The Vinaya Pitaka, or Monastic Code, specifies that there should be two periods offered (beginning a month apart) for the Vassa in order to ensure the participation of all monks (and a second opportunity for those who have broken the first Vassa to actually complete the retreat. While the place of retreat doesn’t have to be a monastery or temple, it should be an actual dwelling place with a door that closes, and it should have at least one Bikkhu that knows how to carry out the rituals related to the full and new moon observances and who are well-versed in the Monastic Code. The monk or nun entering the period of retreat should declare his/her intention, “I am entering this three-month Rains in this dwelling” three times. Once declared, a member of the Sangha may travel away from the retreat site for no more than seven days, but only if called away on clerical or personal business. The Vinaya also makes provisions for hindrances that may arise in travel and other types of obstacles to the successful completion of the Vassa. During the Vassa, the Bikkhus and Bikkhunis are to refrain from taking actions that interfere with the practice of others.
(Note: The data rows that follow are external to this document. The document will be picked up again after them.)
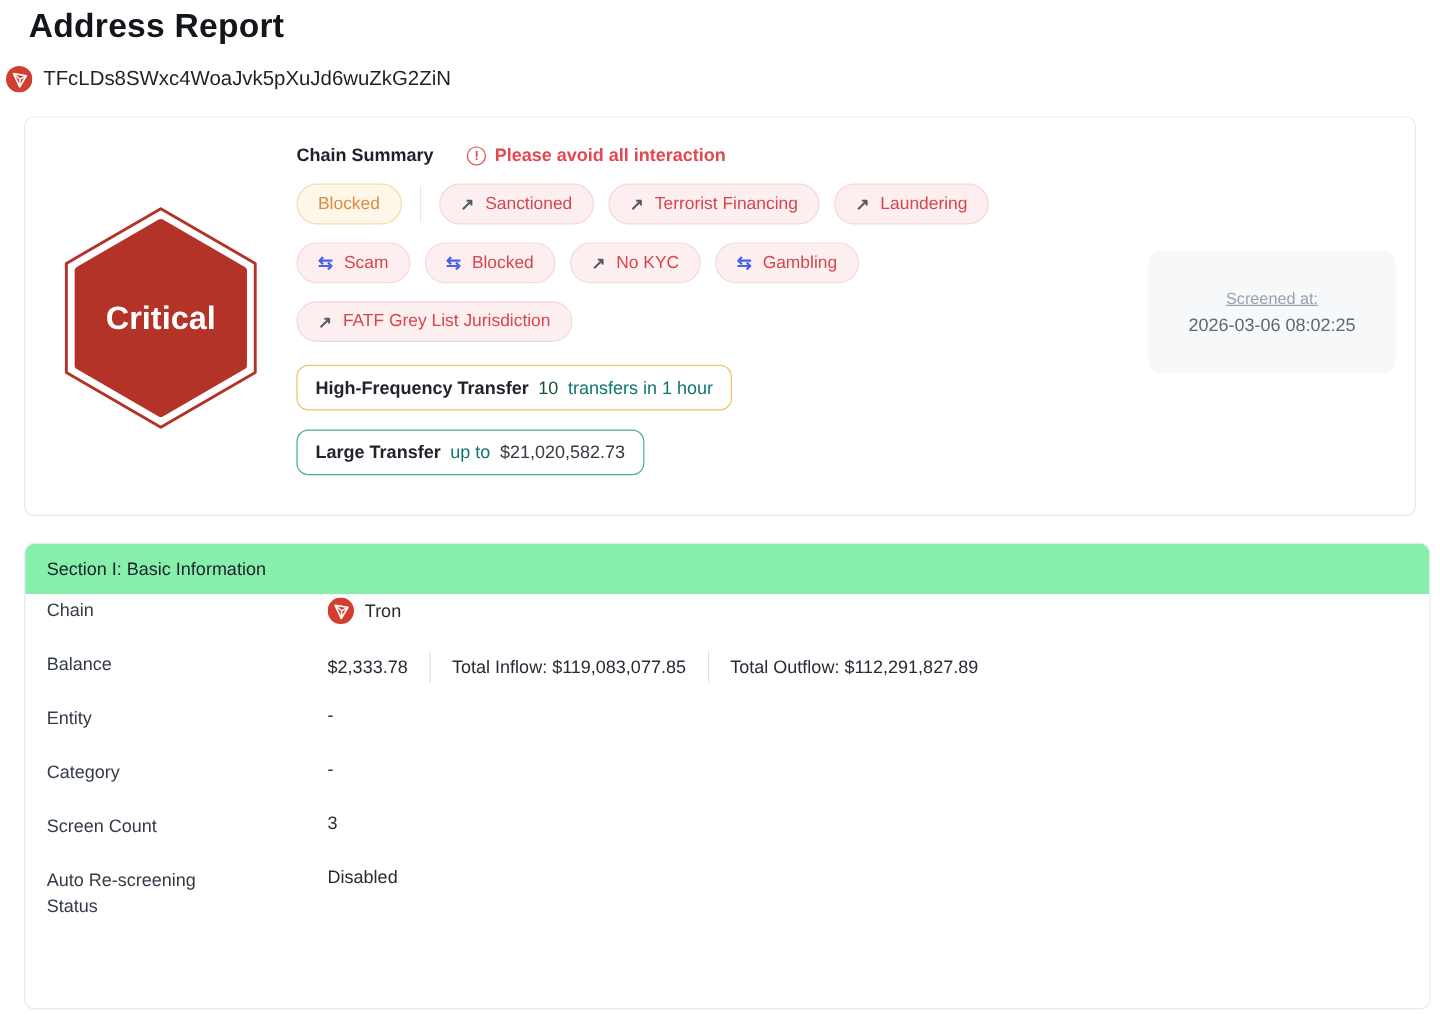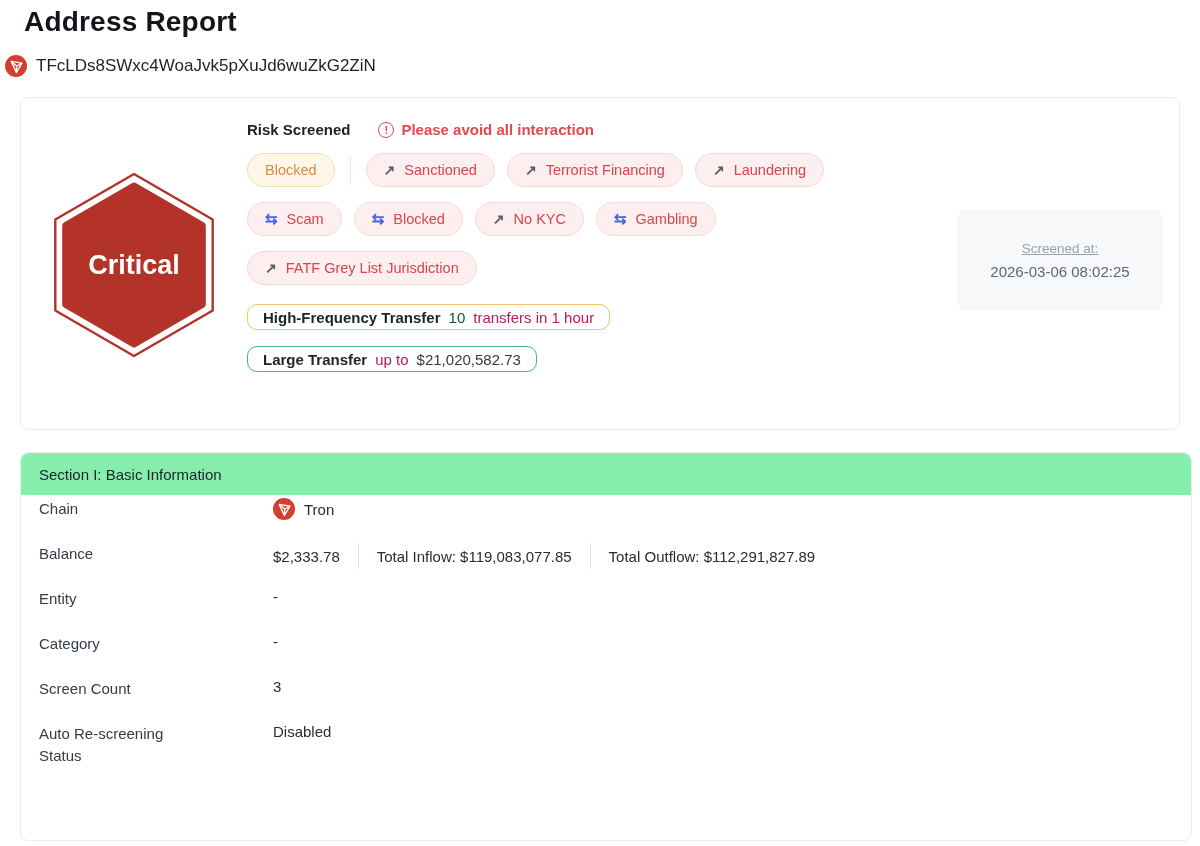"Risk Screened" span.h { text: Risk Screened -> Chain Summary }
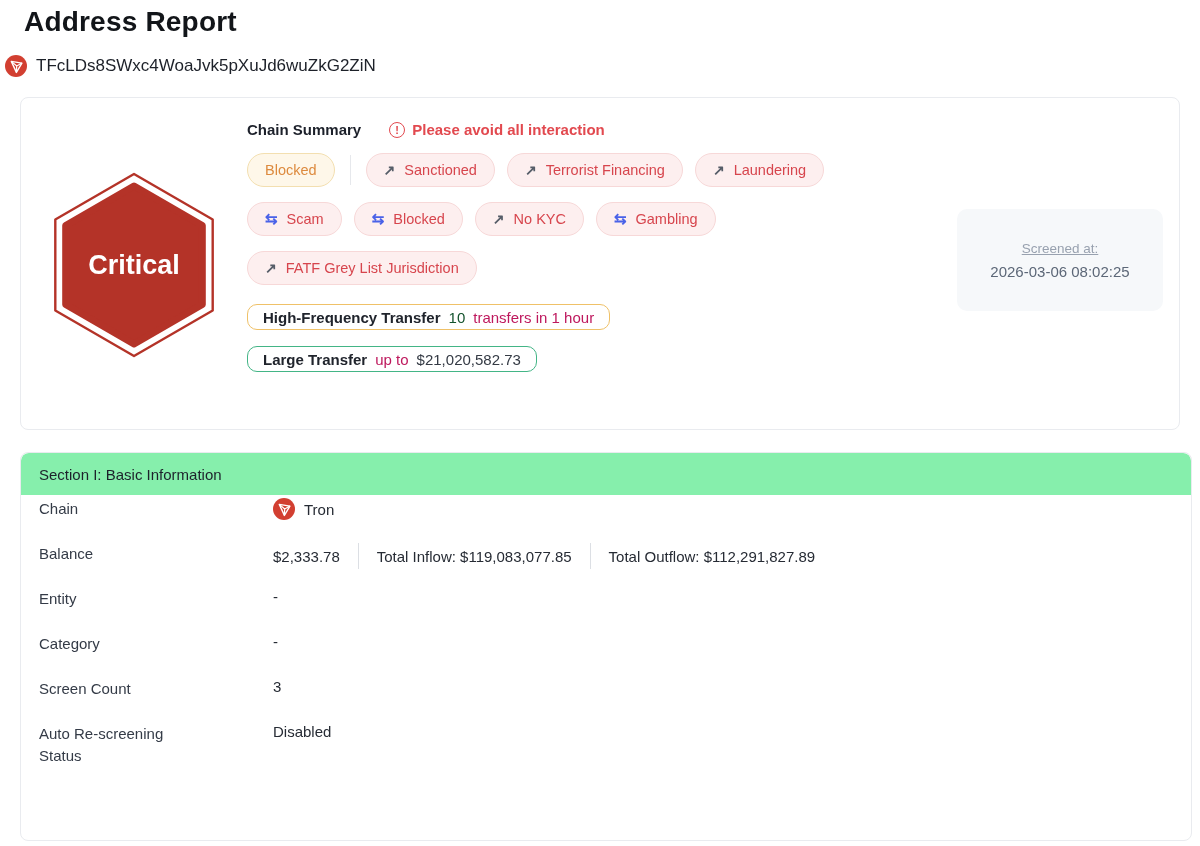"High-Frequency Transfer" .hl { height: 26px -> 38px }
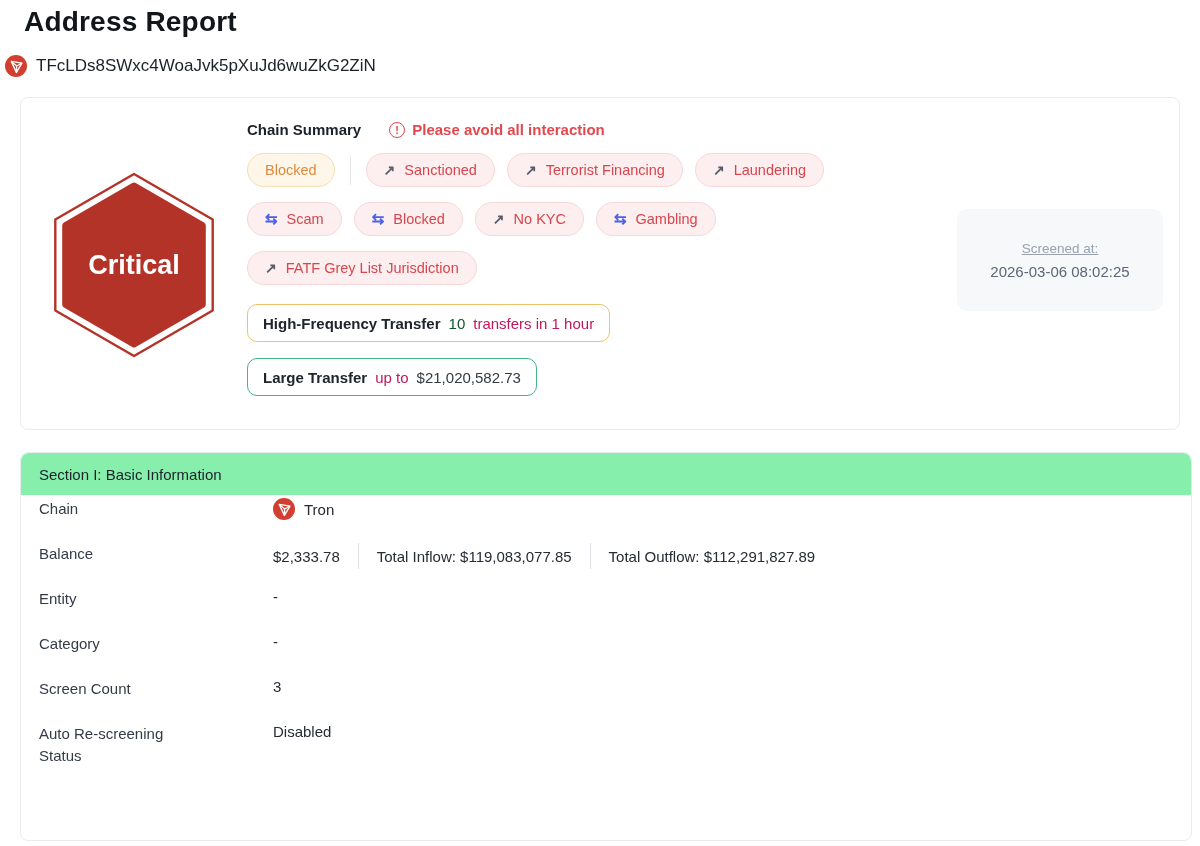"transfers in 1 hour" .hl .muted { color: #be185d -> #0f766e }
While the Vassa is particularly a time of devotion and deep practice for the Sangha, it is also a time for laypeople to take practice more seriously and to practice dana (generosity) sila (virtue) and bhavana (meditation). Laypeople may practice an increased number of training precepts, or choose to work on a particular area of attachment during this period. This is perhaps why in western cultures, Vassa may be considered to be the “Buddhist Lent”.

This special time of year requires special rules, but with successful completion also confers special benefits to the Bikkhus and Bikkhunis.

One benefit that takes place in the month following the Rains Retreat is the Kathina Ceremony, when monks receive new robes (acknowledging the likely wear and tear on the Sangha’s robes that results from extreme Monsoon weather). In ancient times, gifts of cloth were given to the entire Sangha, to be distributed by appointed monks. In modern times, the Kathina Ceremony is an auspicious time to provide members of the Sangha with not only robes but other useful requisites and supplies. These are not personal gifts, but instead they are symbolically offered to the entire Sangha of Bikkhus and Bikkhunis, past, present and future, thereby accruing the highest amount of merit for the givers of this dana.